WhatsApp is dropping its subscription fees to access the popular messaging service, as it looks to explore new funding options, such as tie-ins with other companies.
The chat app, famously bought by Facebook for a massive $19bn in 2014, is ditching the 99 cent annual charge for the service.
WhatsApp founder Jan Koum said the move signals an effort to remove the barriers some users faced in using the service.
“It really doesn’t work that well,” Koum said Monday, speaking at the DLD conference in Munich. He noted that while a buck a year might not sound like much, access to credit cards is not ubiquitous. “We just don’t want people to think at some point their communication to the world will be cut off.”
Until now WhatsApp has been free for the first year and 99 cents for additional years.

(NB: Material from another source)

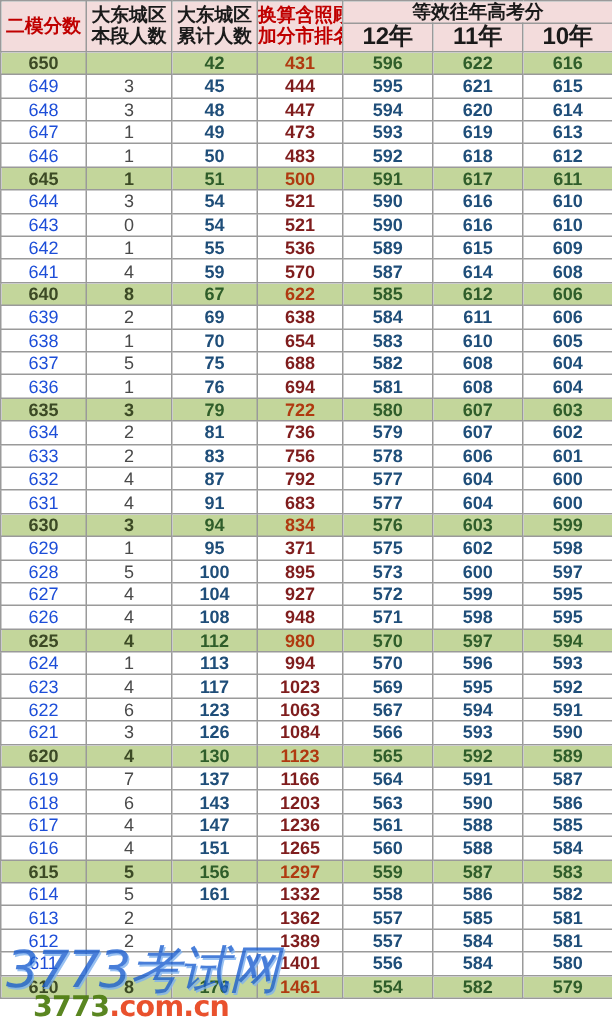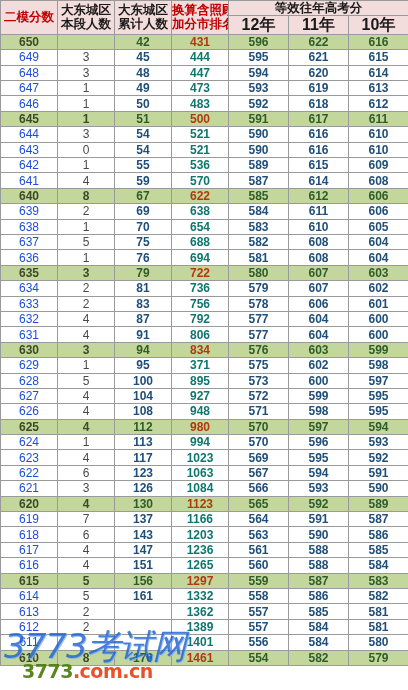"444" td.c-rank { color: #0f766e -> #7f1d1d }
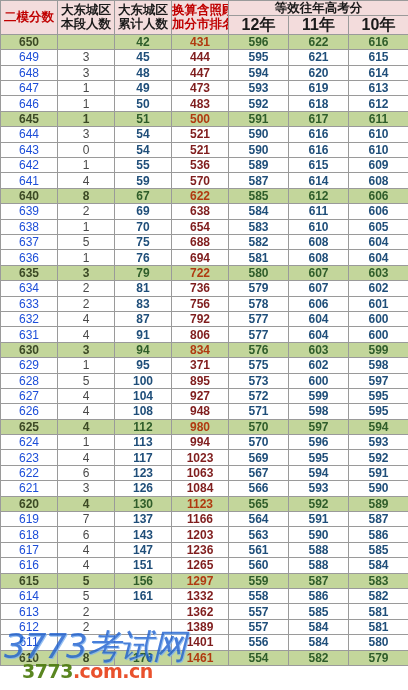"806" td.c-rank { text: 806 -> 683 }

As far as a new business model, WhatsApp says it will explore ways businesses can use the service to connect with individuals, but said the goal is to avoid spam and unwanted advertising.
The Facebook-owned service plans appears to be planning to generate revenue through services to businesses.
“We will test tools that allow you to use WhatsApp to communicate with businesses and organizations that you want to hear from.”
That means you might be able to send WhatsApp messages to your bank or airlines in the future. WhatsApp isn’t planning to enable third-party ads within the service, and it’s sticking to its original principles.
The founders of WhatsApp were strongly opposed to ads, noting back in 2012 that “when advertising is involved you the user are the product.”
The company blog post reads:
Naturally, people might wonder how we plan to keep WhatsApp running without subscription fees and if today’s announcement means we’re introducing third-party ads. The answer is no. Starting this year, we will test tools that allow you to use WhatsApp to communicate with businesses and organizations that you want to hear from. That could mean communicating with your bank about whether a recent transaction was fraudulent, or with an airline about a delayed flight. We all get these messages elsewhere today – through text messages and phone calls – so we want to test new tools to make this easier to do on WhatsApp, while still giving you an experience without third-party ads and spam.
This strategy is the same idea behind Facebook Messenger, the company’s other standalone messaging service.
With Messenger, Facebook already offers users the chance to chat with businesses, and it’s building out other features, like payments or the ability to hail a ride through Uber.
WhatsApp now has nearly 1 billion users, so the free timing removes the barrier for millions more to join the messaging service.